Super Rod has donated 40 safety tool kits to apprentices at Edinburgh College, as part of the company’s industry-recognised campaign with health and safety ambassador Louise Taggart, to improve isolation standards in the electrical industry.
The donation holds a special importance to the safety campaign, as it was the college attended by Louise’s brother Michael Adamson – the Electrician who died in a workplace incident in 2005 after coming into contact with mains voltage power. Michael would have celebrated his 40th birthday in March 2019.
Last week, Louise shared Michael’s Story with the Edinburgh College apprentices before helping Super Rod Managing Director Malcolm Duncan hand out the safety tool kits, which included a set of VDE rated insulated pliers from Klein Tools, a Megger Instruments voltage tester and a lock out kit from MCG.
The products chosen for the safety tool kit are of particular significance to Michael’s Story as the findings of the HSE’s investigation into his death found that there was no lock out kit or voltage tester provided by Michael’s employer and that the way pliers were being used by Electricians meant their insulation was inadequate – all factors that contributed to the tragic events that unfolded that day.

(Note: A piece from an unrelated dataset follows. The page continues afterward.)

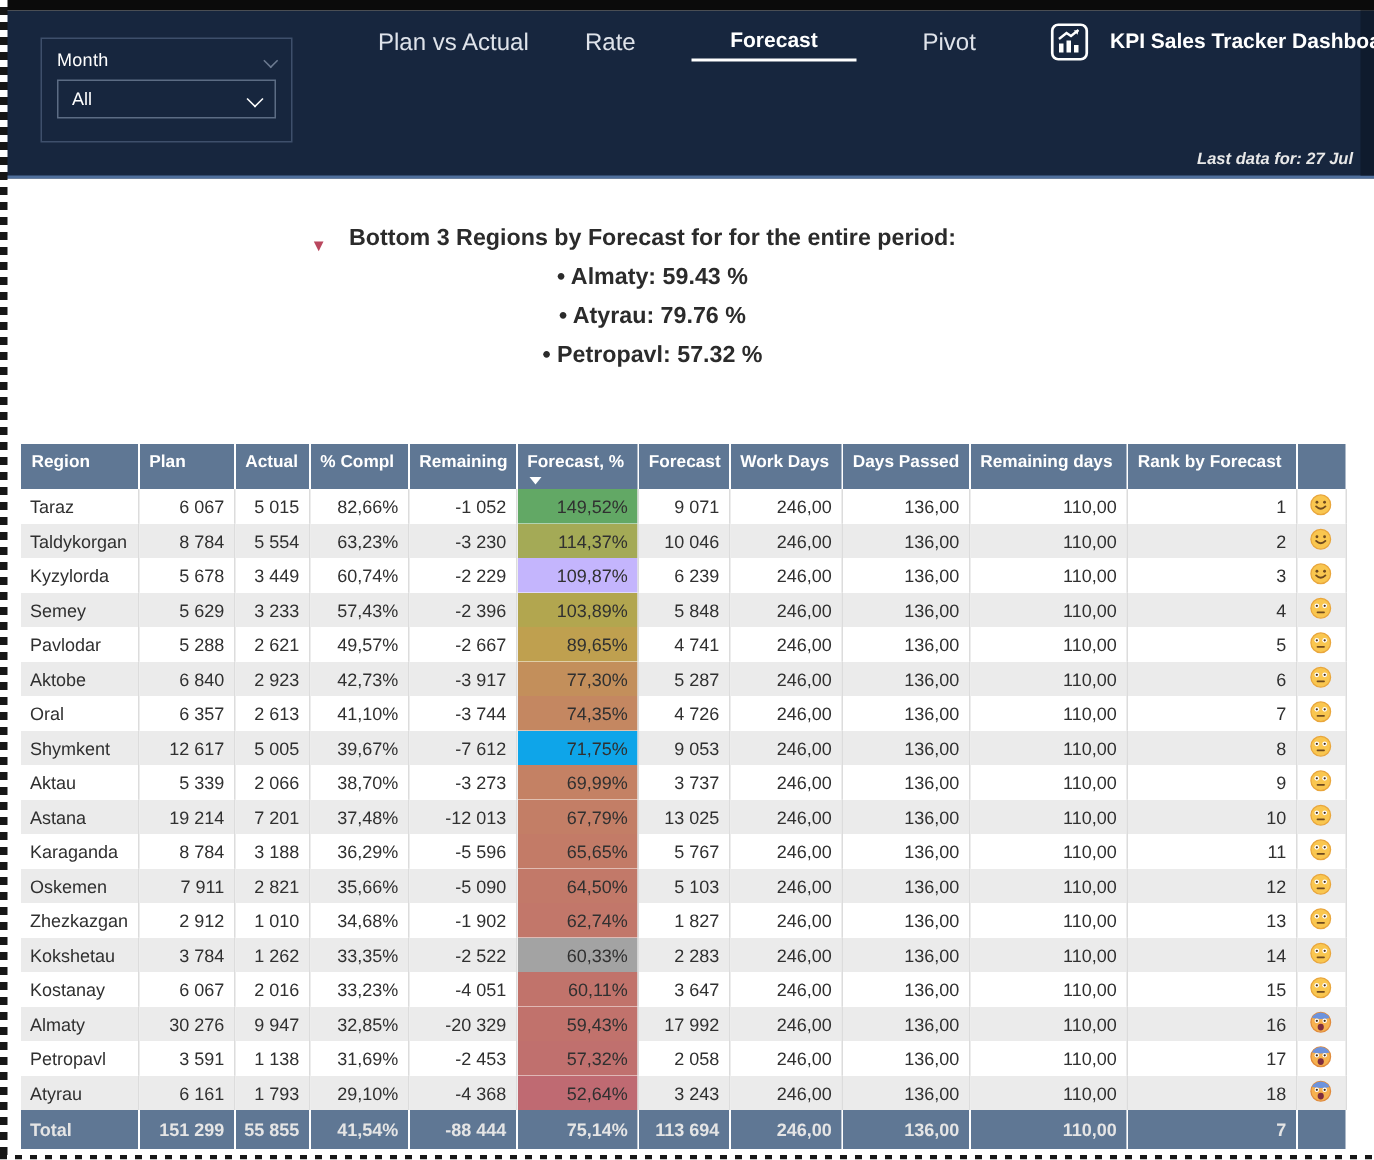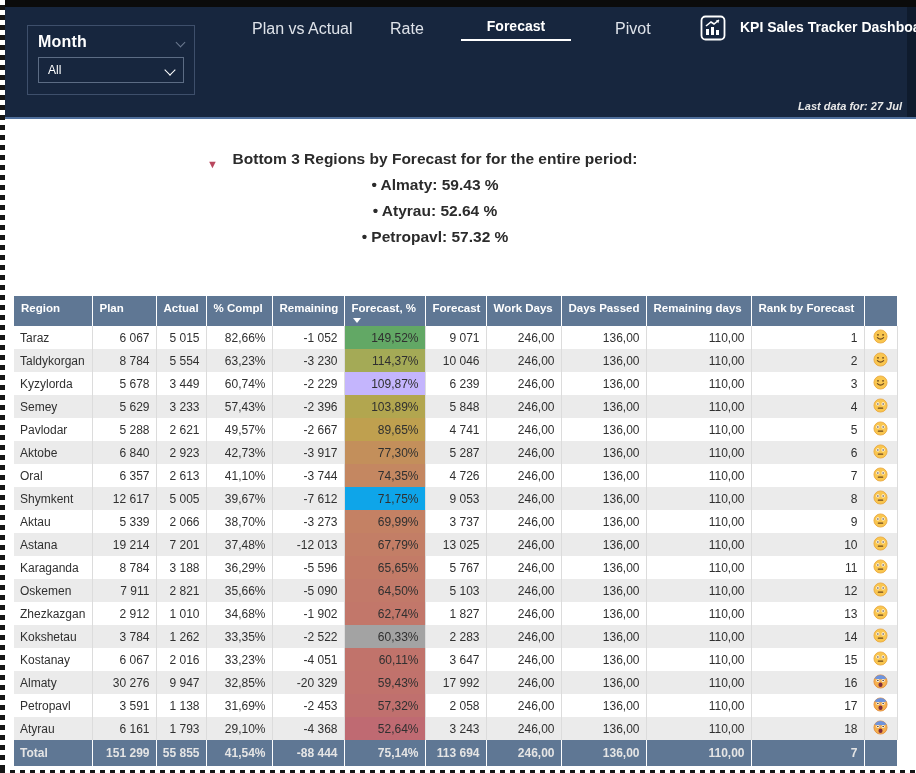"Month" .slicer-label { font-size: 16px -> 12px; font-weight: 700 -> 400 }
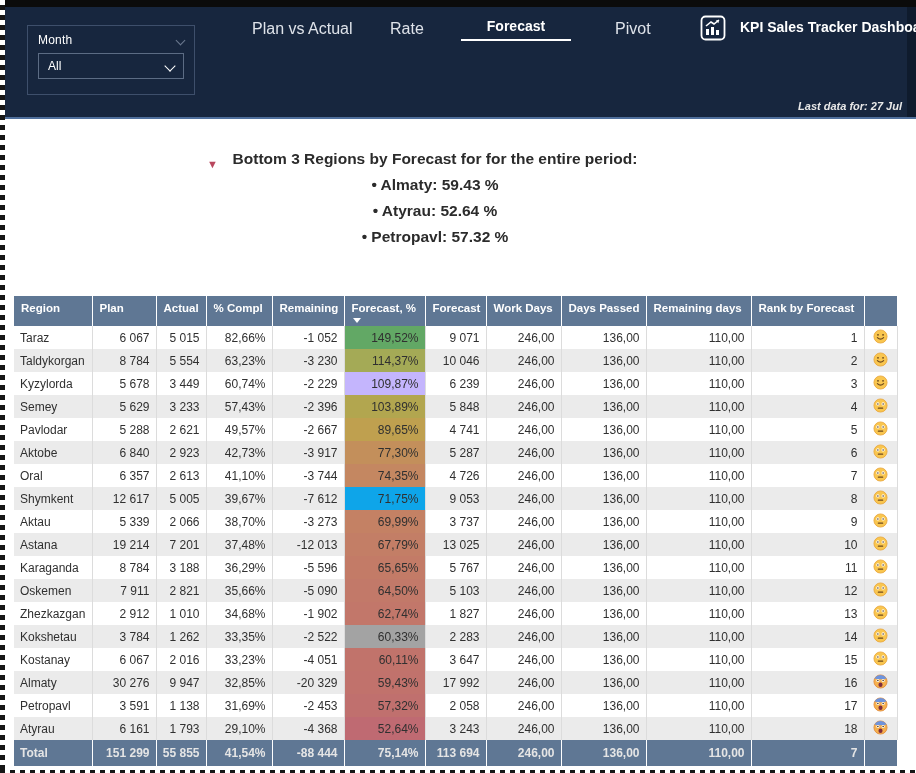"• Atyrau: 52.64 %" div { text: 52.64 -> 79.76 }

Louise comments: “My brother would still be alive today and celebrating his 40th birthday this year had safe working practices been followed on that job. While I can’t undo what happened that day for Michael, I can encourage apprentices to get into good habits and not accept anyone else compromising their safety. Thanks to Super Rod, they now have the tools in their hands for safe isolation, and my sincere hope is this will be the generation who will no longer accept insulating tape as a means of isolation.”
Super Rod’s safe isolation campaign – recently awarded Highly Commended in the Marketing Initiative category at the Electrical Industry Awards 2019 – first launched in September 2018, with the results of a survey of the Electricians Community Forum on Facebook about the use of lock out kits and voltage testers. The shocking results put the issue of safe isolation practices firmly into the spotlight, but raising awareness wasn’t enough and Super Rod knew it needed to go one step further to make sure change would happen.